Work request:
Everything from the line containing "row Leitner: 36." through the final line of the entries must be repeated exactly, and only that, without pictures.
++++++++++++++++++++
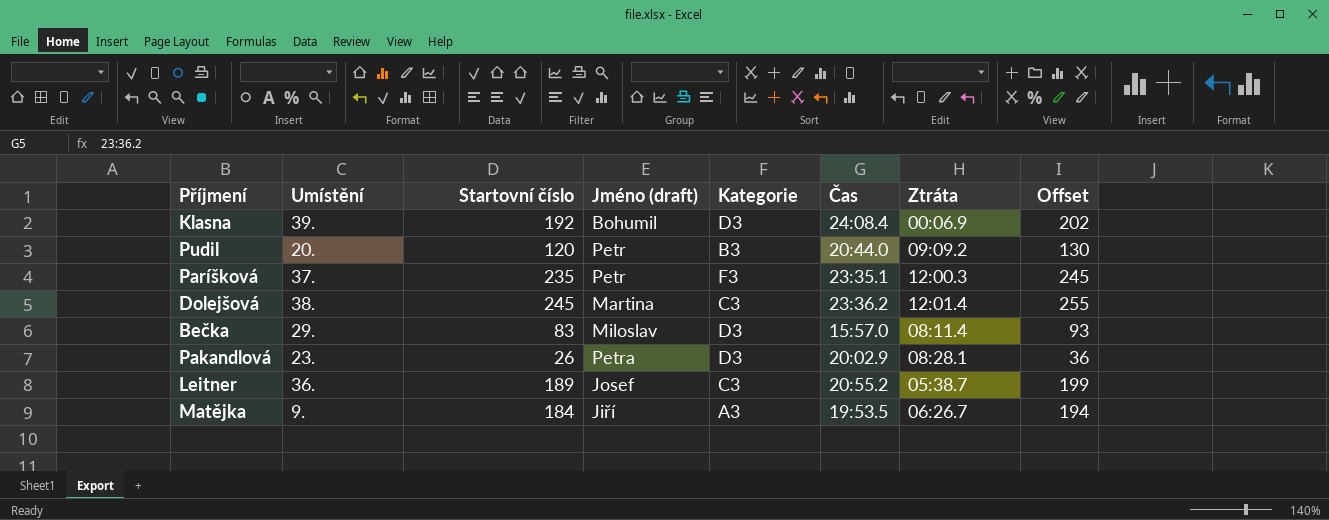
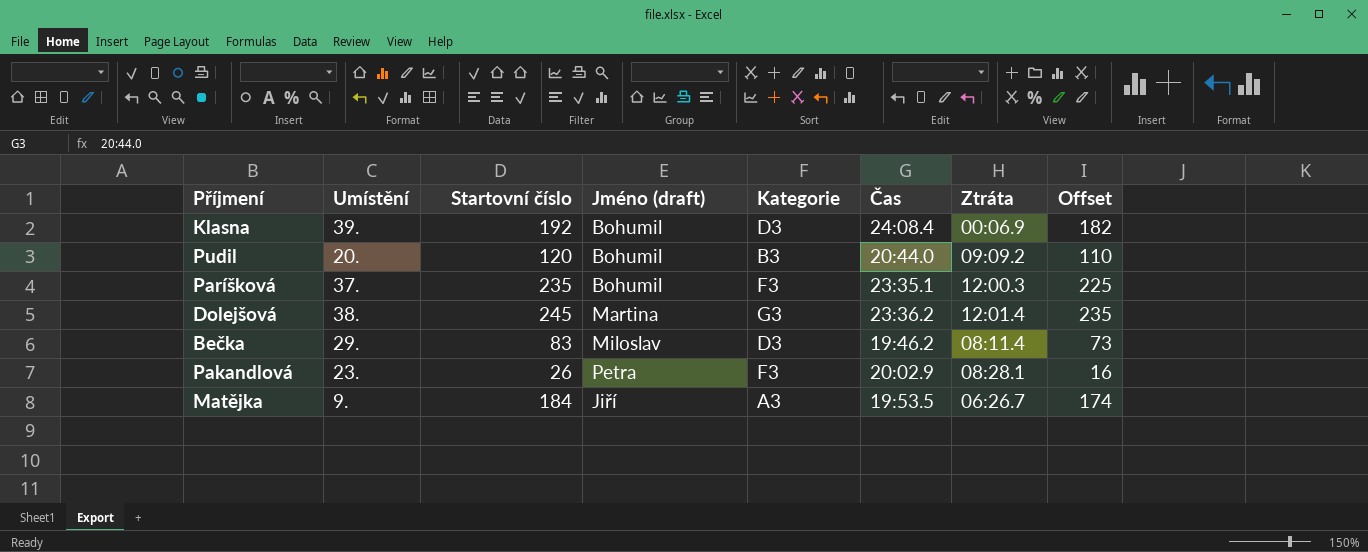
column Offset | formula: [Startovní číslo] + 10 -> [Startovní číslo] - 10
row Leitner: 36. | 189 | Josef | C3 | 20:55.2 | 05:38.7 | 199 -> none
Pudil | Jméno (draft): Petr -> Bohumil
Paríšková | Jméno (draft): Petr -> Bohumil
Dolejšová | Kategorie: C3 -> G3
Bečka | Čas: 15:57.0 -> 19:46.2
Pakandlová | Kategorie: D3 -> F3

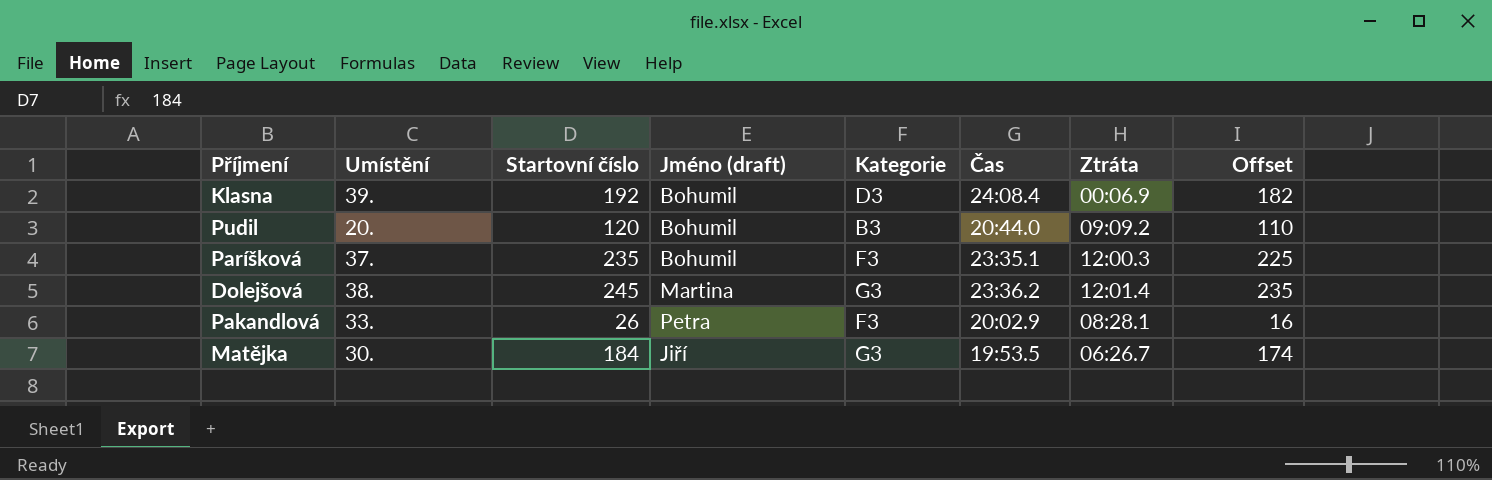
row Bečka: 29. | 83 | Miloslav | D3 | 19:46.2 | 08:11.4 | 73 -> none
Pakandlová | Umístění: 23. -> 33.
Matějka | Umístění: 9. -> 30.
Matějka | Kategorie: A3 -> G3

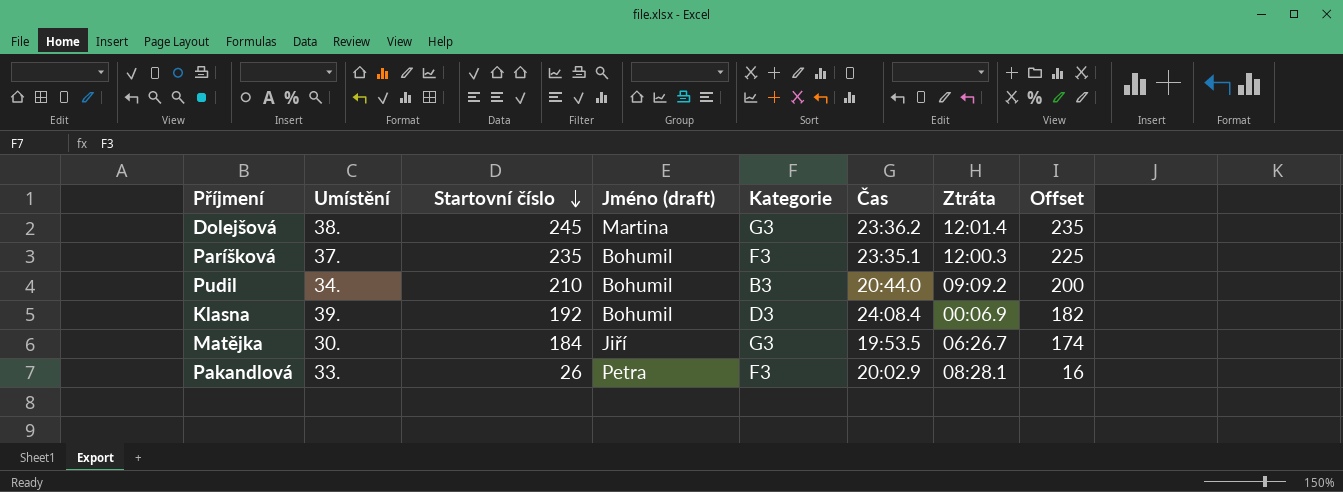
row order: none -> Startovní číslo descending
Pudil | Umístění: 20. -> 34.
Pudil | Startovní číslo: 120 -> 210
Pudil | Offset: 110 -> 200

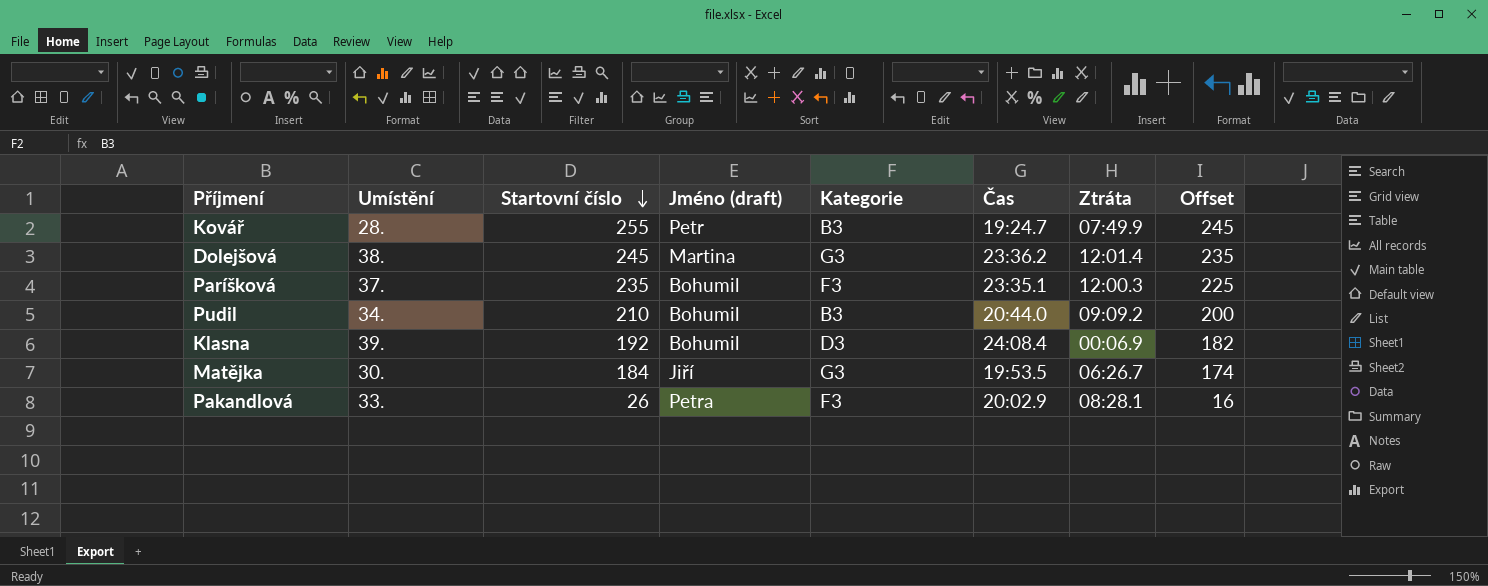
row Kovář: none -> 28. | 255 | Petr | B3 | 19:24.7 | 07:49.9 | 245

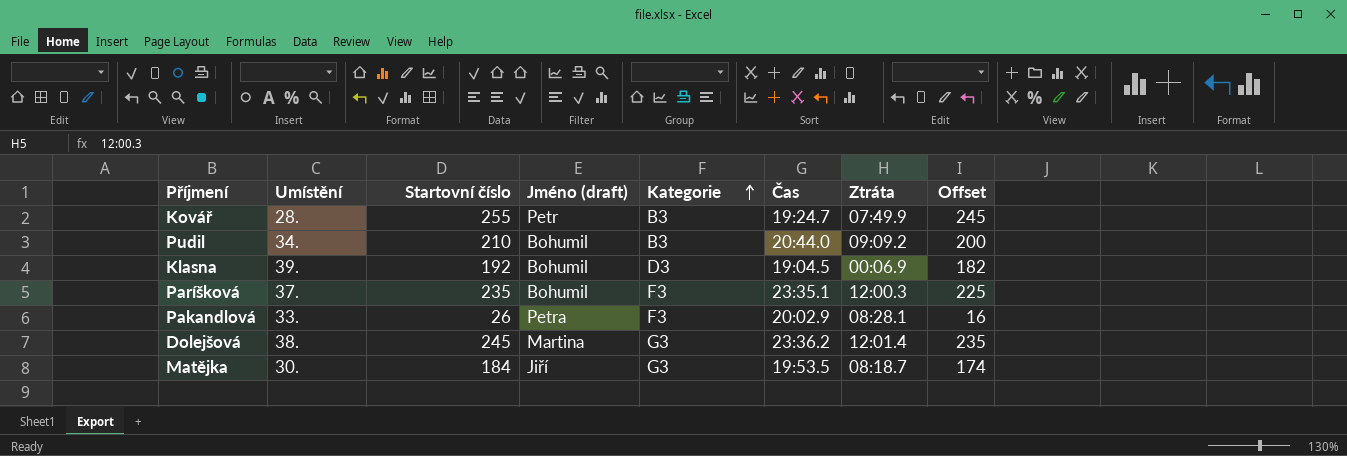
row order: Startovní číslo descending -> Kategorie ascending
Klasna | Čas: 24:08.4 -> 19:04.5
Matějka | Ztráta: 06:26.7 -> 08:18.7

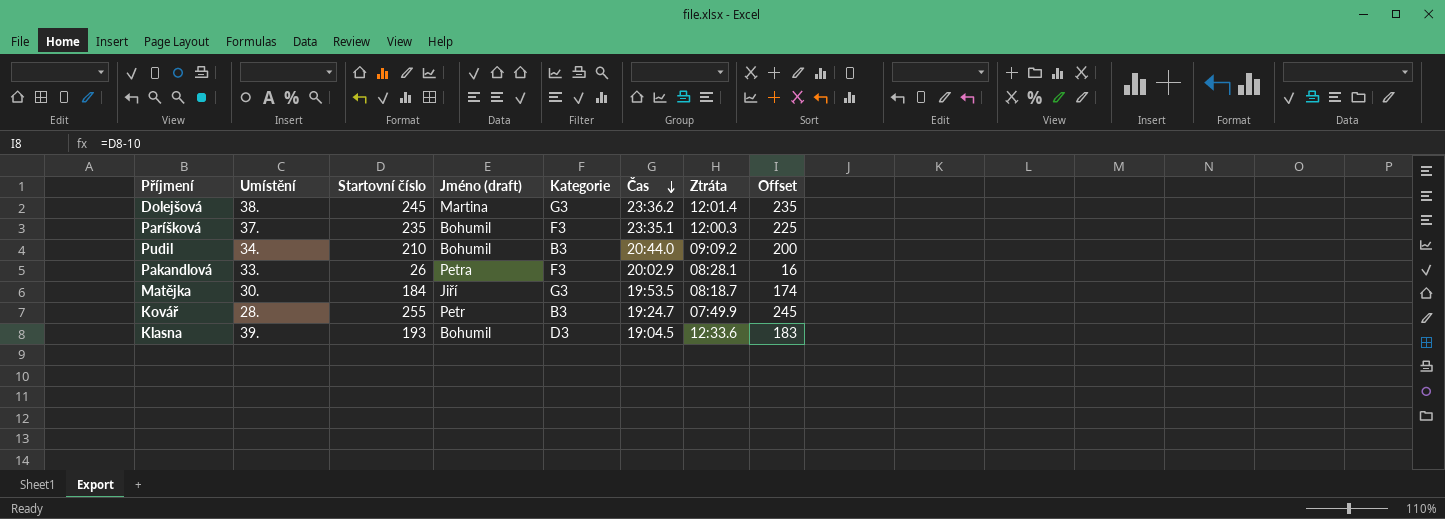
row order: Kategorie ascending -> Čas descending
Klasna | Startovní číslo: 192 -> 193
Klasna | Ztráta: 00:06.9 -> 12:33.6
Klasna | Offset: 182 -> 183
++++++++++++++++++++
Expected output:
row Leitner: 36. | 189 | Josef | C3 | 20:55.2 | 05:38.7 | 199 -> none
Pudil | Jméno (draft): Petr -> Bohumil
Paríšková | Jméno (draft): Petr -> Bohumil
Dolejšová | Kategorie: C3 -> G3
Bečka | Čas: 15:57.0 -> 19:46.2
Pakandlová | Kategorie: D3 -> F3

row Bečka: 29. | 83 | Miloslav | D3 | 19:46.2 | 08:11.4 | 73 -> none
Pakandlová | Umístění: 23. -> 33.
Matějka | Umístění: 9. -> 30.
Matějka | Kategorie: A3 -> G3

row order: none -> Startovní číslo descending
Pudil | Umístění: 20. -> 34.
Pudil | Startovní číslo: 120 -> 210
Pudil | Offset: 110 -> 200

row Kovář: none -> 28. | 255 | Petr | B3 | 19:24.7 | 07:49.9 | 245

row order: Startovní číslo descending -> Kategorie ascending
Klasna | Čas: 24:08.4 -> 19:04.5
Matějka | Ztráta: 06:26.7 -> 08:18.7

row order: Kategorie ascending -> Čas descending
Klasna | Startovní číslo: 192 -> 193
Klasna | Ztráta: 00:06.9 -> 12:33.6
Klasna | Offset: 182 -> 183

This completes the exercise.